- [Problem to solve]: Please state how many lines of the material contain "class", giving nothing but the number.

_ _ _ _

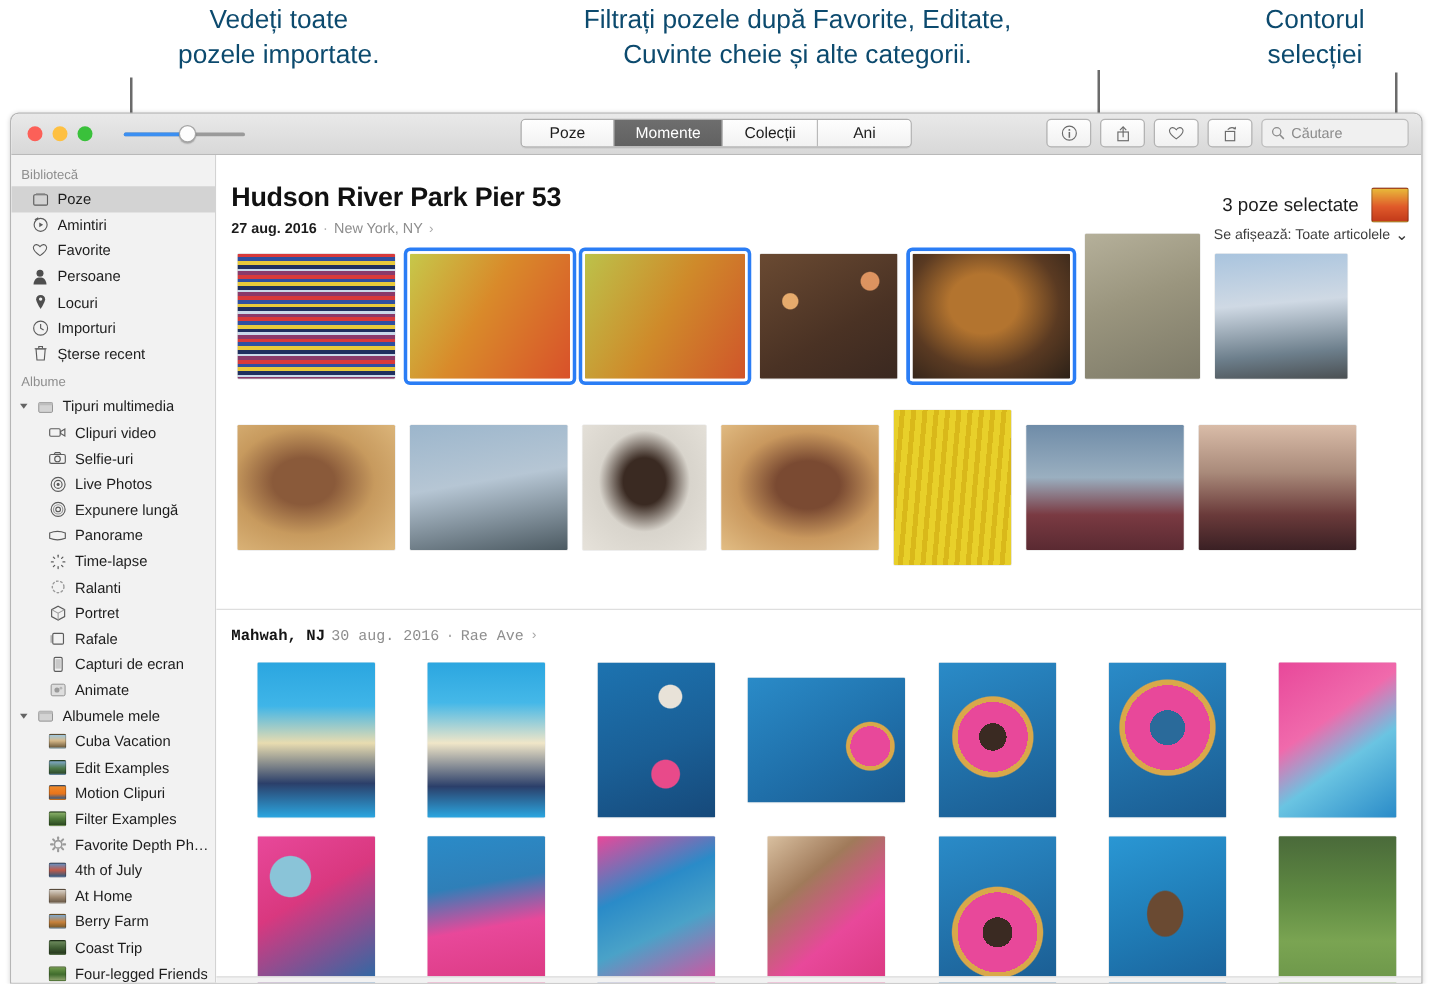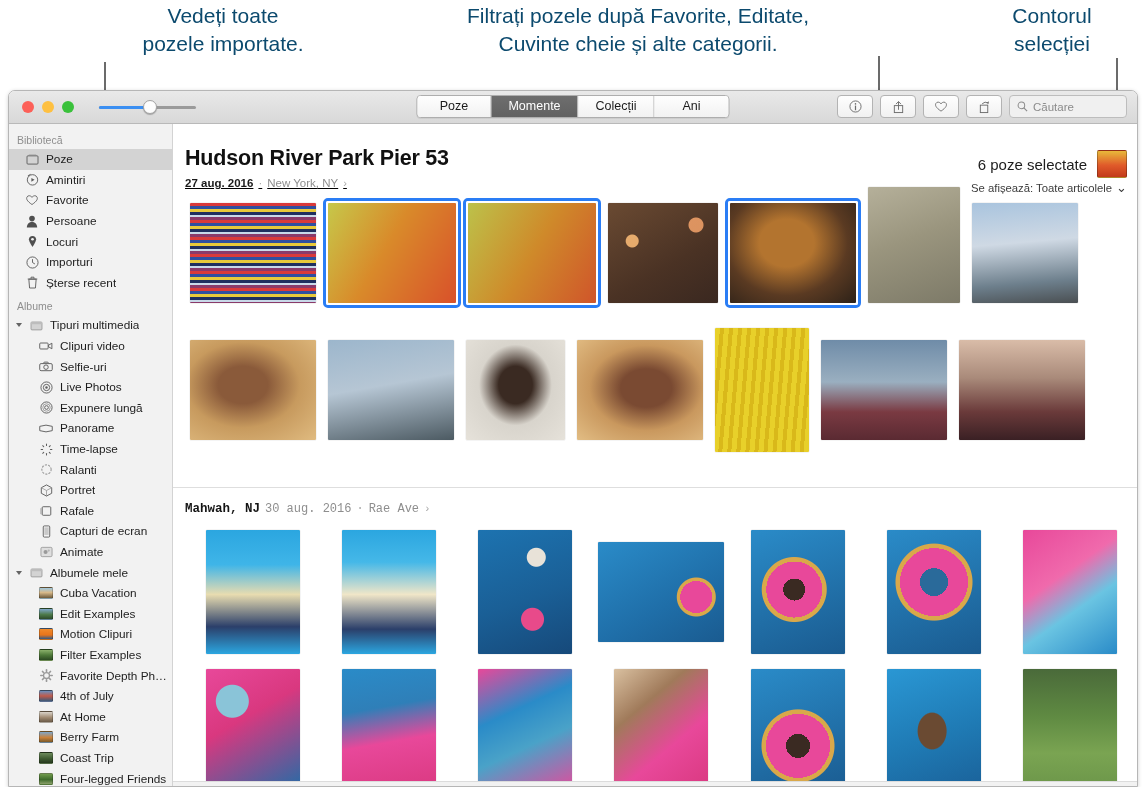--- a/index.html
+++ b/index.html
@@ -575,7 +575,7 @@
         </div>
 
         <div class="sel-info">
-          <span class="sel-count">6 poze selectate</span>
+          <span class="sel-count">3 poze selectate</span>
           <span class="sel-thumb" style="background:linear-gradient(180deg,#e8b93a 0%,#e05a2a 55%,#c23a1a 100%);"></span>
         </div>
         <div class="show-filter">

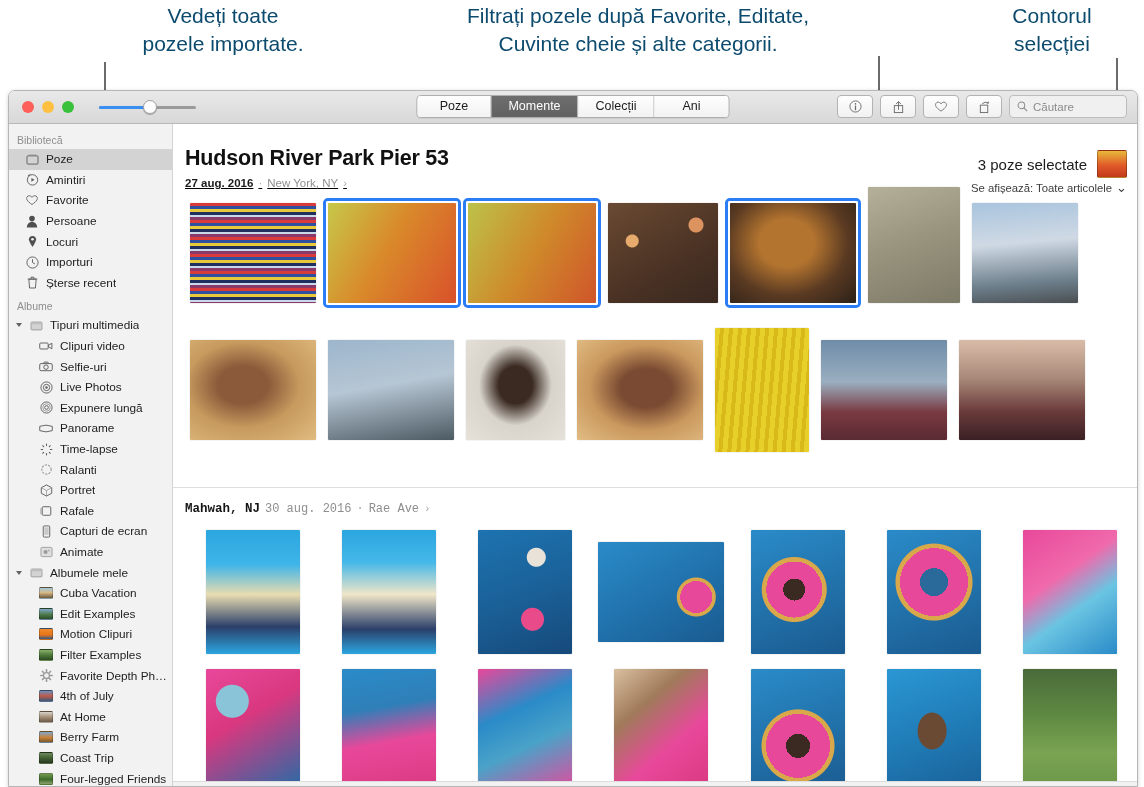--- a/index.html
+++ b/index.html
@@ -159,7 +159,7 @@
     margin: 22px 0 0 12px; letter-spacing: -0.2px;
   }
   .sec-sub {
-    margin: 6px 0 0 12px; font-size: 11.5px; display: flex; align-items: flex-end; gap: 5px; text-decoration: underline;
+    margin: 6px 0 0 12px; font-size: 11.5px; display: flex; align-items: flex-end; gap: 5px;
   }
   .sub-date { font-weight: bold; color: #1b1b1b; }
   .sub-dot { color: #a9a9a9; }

_ _ _ _

- [Result of the exercise]: 5